We’re daring to hope that 2021 may prove to be a turning point in tackling the climate crisis. We’d love you, your small group and your church to join us in prayer and action to see breakthrough on this issue. Here’s how you can be praying with us this year:
Pray for people living in poverty
The impacts of the climate crisis are accelerating with each passing year. The last five years were the hottest ever recorded. 2020 alone saw a catalogue of record-breaking extreme weather events, from catastrophic storms in Central America to severe floods in Bangladesh and prolonged drought in many parts of Africa.
At Tearfund, we see the tragic consequences of these events for the people and communities we work with every day.
This is an issue of justice: people in the poorest communities of the world did the least to cause climate change, but are by far the worst affected. And it’s undoing much of the progress we have made over the past 50 years in tackling poverty.
Without urgent action we could soon see more than 100 million more people struggling to get water, four times as many tropical cyclones and 12 million more people experiencing flooding in coastal areas.
Sadly, for many people around the world, the changing weather patterns and damaged harvests are affecting their everyday life. When you pray for a breakthrough on the climate crisis, and for action to be taken, you’re standing with these people.
People like Alaya, her husband Bazwell and their young children who live in Malawi. Alaya’s family are reliant on the crops they grow, but changing weather patterns are putting their lives at risk.
Sometimes there’s too much rain, which causes deadly floods and destroys crops. At other times the rains don’t come and the crops dry up. Harvest after harvest is failing, and for 11 months of the year Alaya’s family are hungry.
Tearfund is working alongside people like Alaya and Bazwell and training them in new farming techniques to help them adapt to the changing climate. But, without world leaders taking action to tackle emissions and other causes of climate change, things are only going to get worse for them.
Pray for action to be taken by world leaders
This year the UK government has a crucial role to play as it hosts both the G7 summit in June and UN climate talks in Glasgow in November. We have a once in a lifetime opportunity to help set the planet on a better course and create a fairer world for people in poverty.
Encouragingly, we’re seeing a growing political commitment to seizing this opportunity. In recent months, UK Prime Minister Boris Johnson has launched a ‘green industrial revolution’, as well as announcing that the UK will become the first major economy to end direct public funding for oil and gas projects overseas.
We’ve seen major progress in other countries too: China has committed to becoming net-zero by 2060 and Japan by 2050, while the US is set to re-enter the Paris Agreement in the next few days. In addition, President Joe Biden has announced plans for the US to end international financing of fossil fuel projects with public money.
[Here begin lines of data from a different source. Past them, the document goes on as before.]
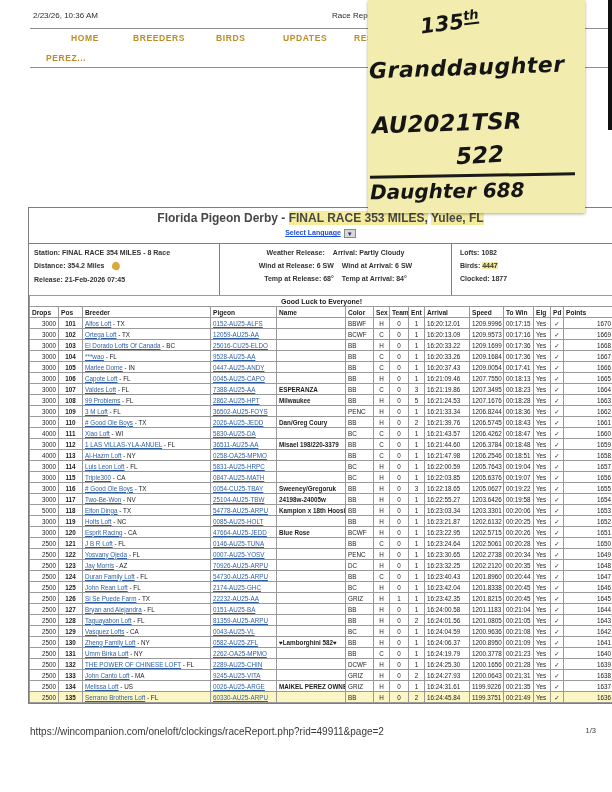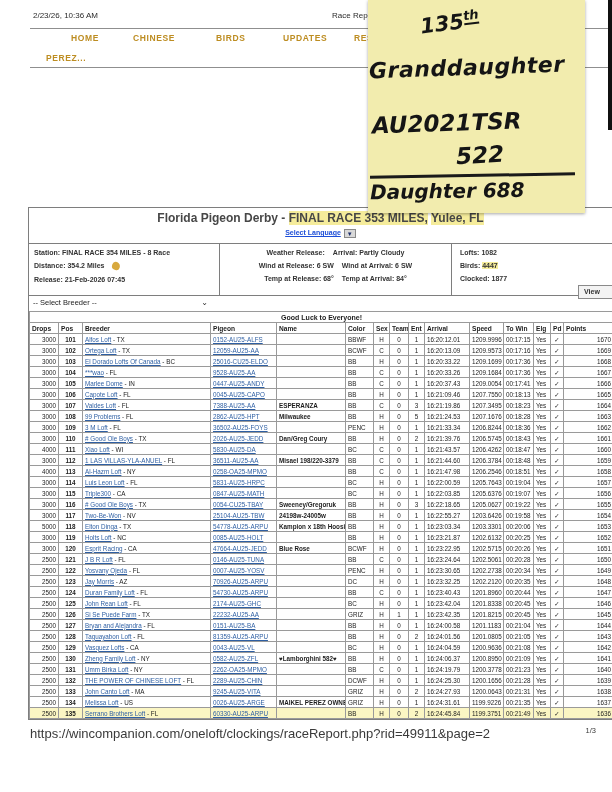--- a/index.html
+++ b/index.html
@@ -83,7 +83,7 @@
   <span class="print-title">Race Report</span>
   <div class="rule rule1"></div>
   <span class="nav-item nav-home">HOME</span>
-  <span class="nav-item nav-breeders">CHINESE</span>
+  <span class="nav-item nav-breeders">BREEDERS</span>
   <span class="nav-item nav-birds">BIRDS</span>
   <span class="nav-item nav-updates">UPDATES</span>
   <span class="nav-item nav-results">RESULTS</span>

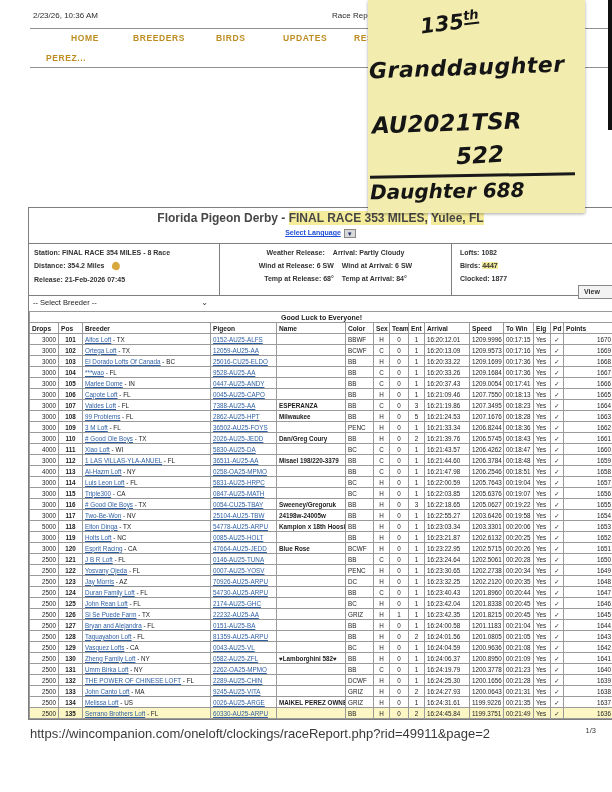--- a/index.html
+++ b/index.html
@@ -111,10 +111,6 @@
         <div><span>Birds:</span> <span class="hl-y">4447</span></div>
         <div><span>Clocked:</span> <span>1877</span></div>
       </div>
-    </div>
-    <div class="filter-row">
-      <div class="breeder-select"><span>-- Select Breeder --</span><span class="chev">⌄</span></div>
-      <div class="view-btn">View</div>
     </div>
     <table>
       <colgroup>

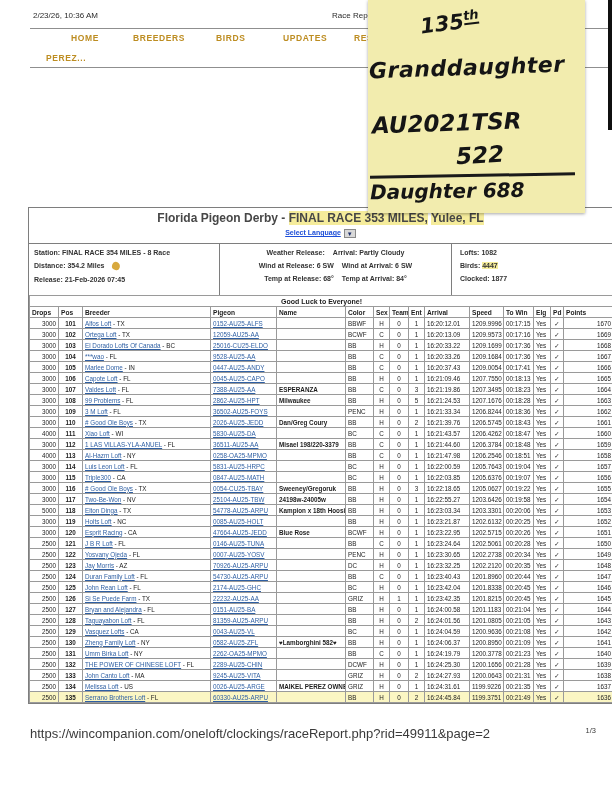--- a/index.html
+++ b/index.html
@@ -71,7 +71,7 @@
   td .chk { color:#222; }
 
   
-  .footer-url { position:absolute; left:30px; top:726px; font-size:13px; color:#3a3a3a; }
+  .footer-url { position:absolute; left:30px; top:726px; font-size:10px; color:#3a3a3a; }
   .footer-page { position:absolute; right:16px; top:726px; font-size:7.5px; color:#3a3a3a; }
 </style>
 </head>

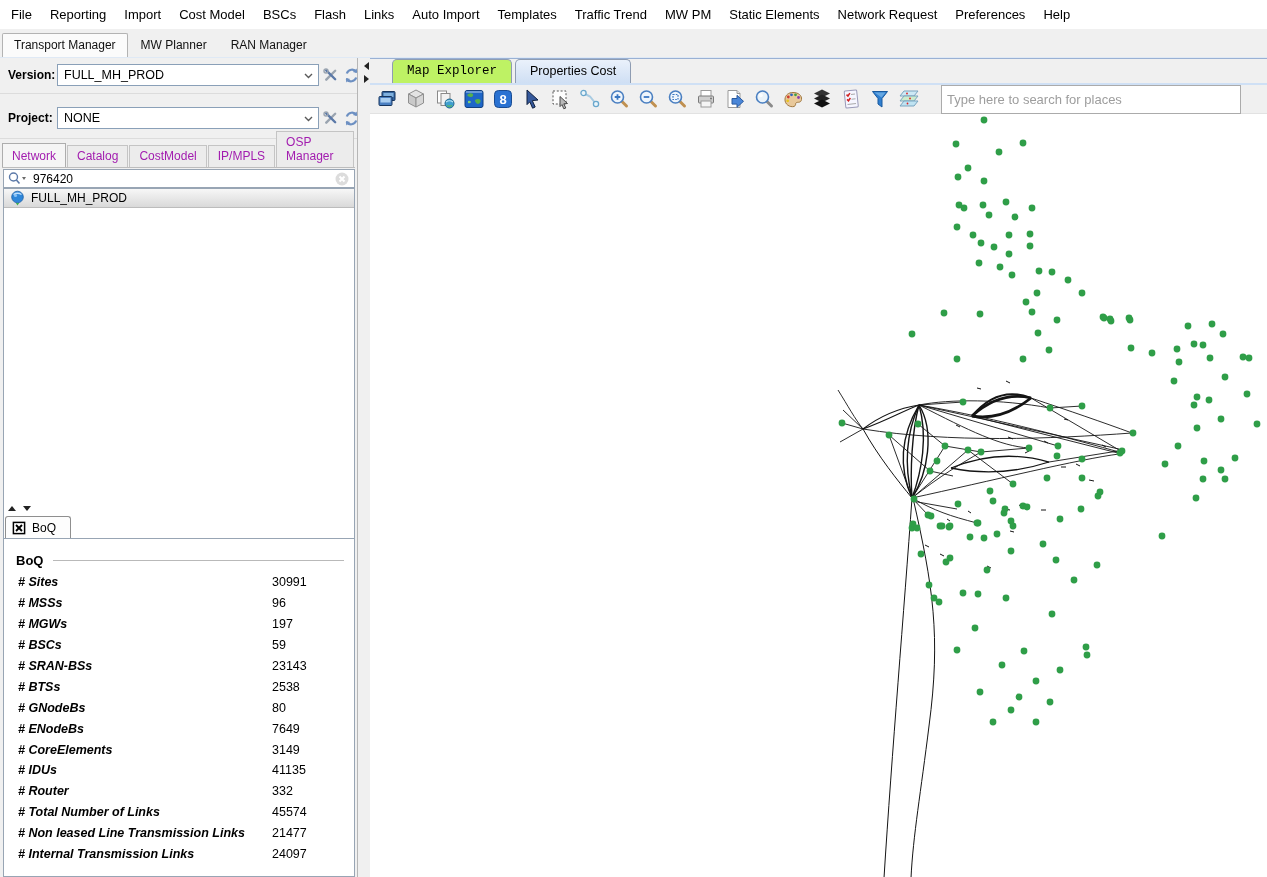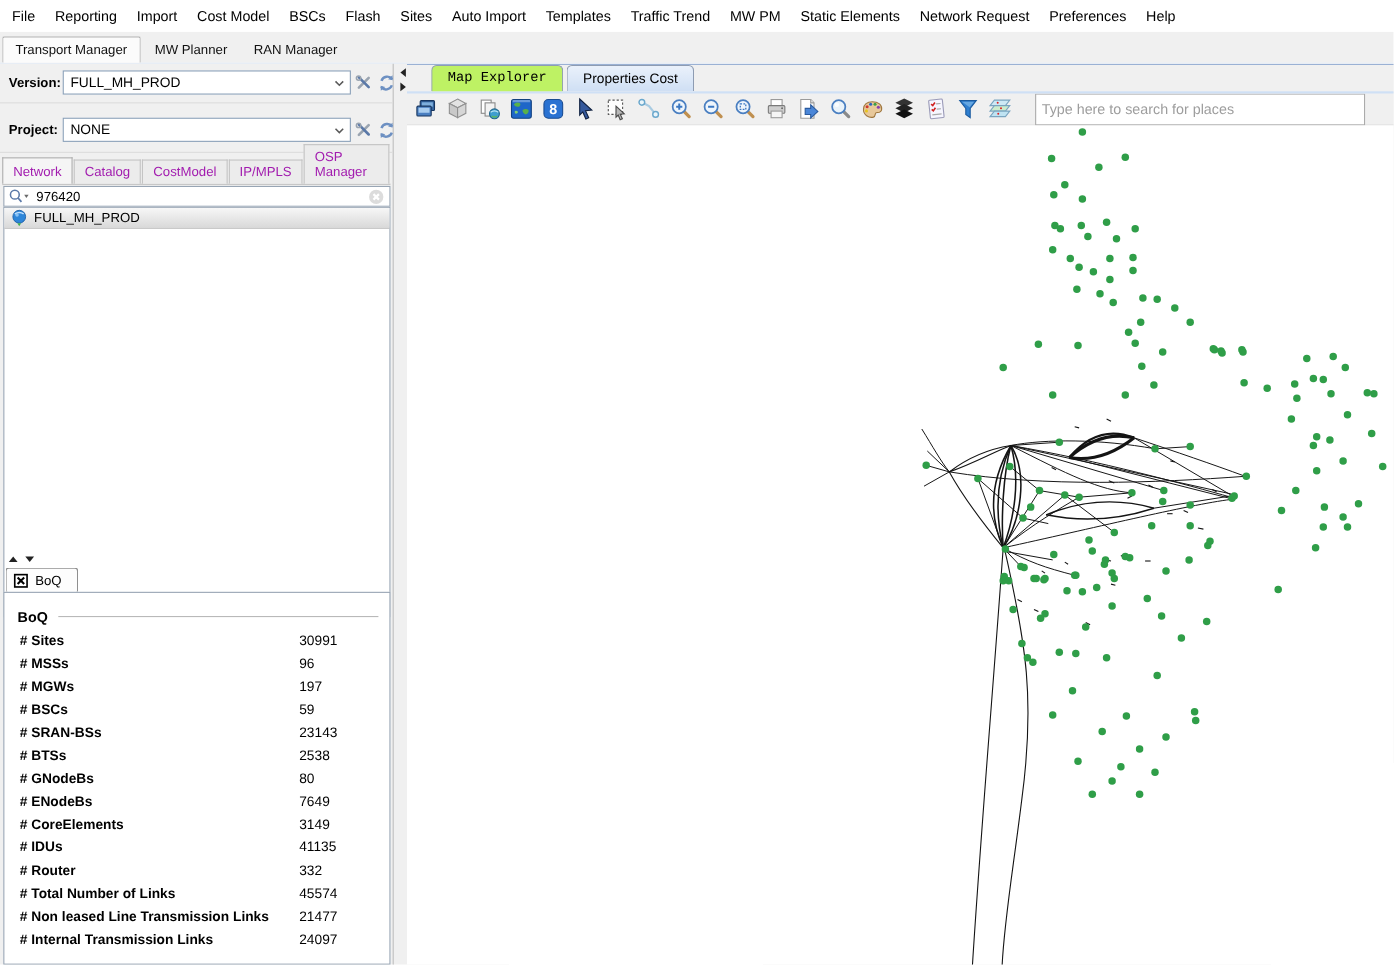--- a/index.html
+++ b/index.html
@@ -84,7 +84,7 @@
     <div class="mitem">Cost Model</div>
     <div class="mitem">BSCs</div>
     <div class="mitem">Flash</div>
-    <div class="mitem">Sites</div>
+    <div class="mitem">Links</div>
     <div class="mitem">Auto Import</div>
     <div class="mitem">Templates</div>
     <div class="mitem">Traffic Trend</div>

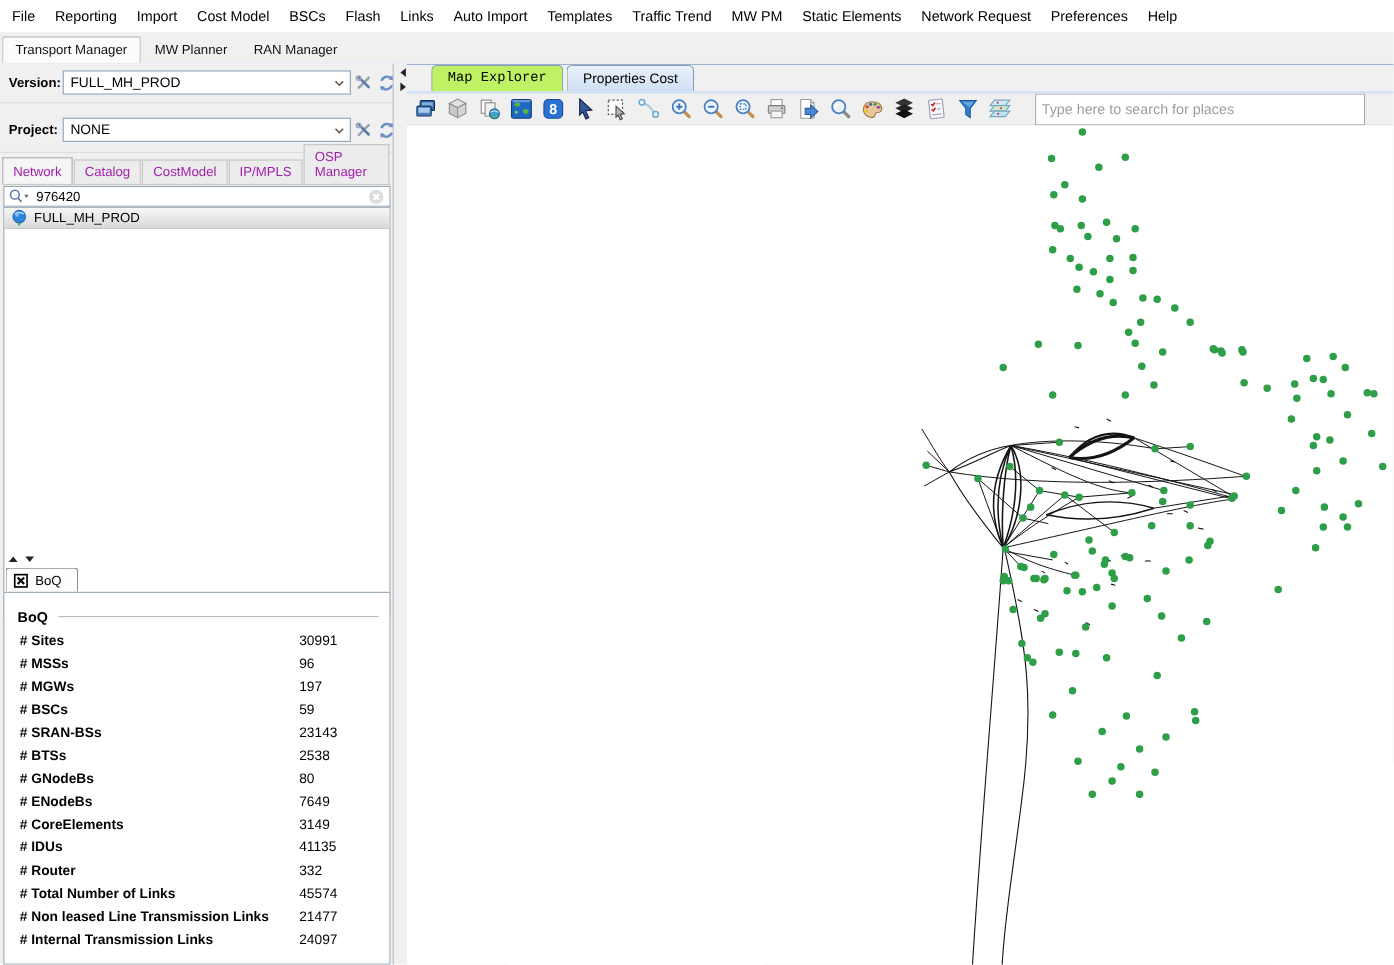--- a/index.html
+++ b/index.html
@@ -51,7 +51,7 @@
   .boq-head .rule { flex:1; height:1px; background:#b9b9b9; margin-left:10px; }
   .boq-rows { margin:2px 10px 0 14px; }
   .boq-row { display:grid; grid-template-columns:1fr 72px; height:20.9px; align-items:center; font-size:12.5px; }
-  .boq-row .lab { font-weight:bold; }
+  .boq-row .lab { font-weight:bold;font-style:italic; }
 
   
   .vsplit { position:relative; width:12px; background:#f0f0f0; }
But, if we’re to see real change for people in poverty, we now need to close the gap between commitment and action – and this will be a key focus of Tearfund’s campaigning work this year.
Pray for even more churches to pray and act on this issue
One of the first things that God calls humans to do is to care for creation (Genesis 2:15). As the church, we can love our neighbours and protect creation by raising our voices and our prayers to call for change to help people like Alaya.
Every church that declares or recognises the climate emergency will shine a spotlight on the crisis and send a message to world leaders that they need to take immediate action.
We’re seeing a growing number of Christians and churches answering God’s call to love their neighbours and care for creation by speaking up, living differently and praying about the climate crisis.
Churches like St George’s Leeds, whose Church Council recently voted unanimously to recognise the climate emergency and now regularly highlights the issue in prayers and sermons.
‘I’ve been involved with justice for a number of years but climate change wasn’t high up on my agenda,’ shares Catherine De Souza, a pastor at City Church Cardiff. ‘What kicked me into action was recognising that I have a role, we have a role, the church has a role to play in this and we can do something about it.’
This is a call that each of us needs to answer if we are to see everyone, and all of creation, flourishing as God intends.
Spend a few moments praying for each of these three points: for people around the world affected by the climate crisis, for greater action to be taken by world leaders, and for the church to speak up more on this issue.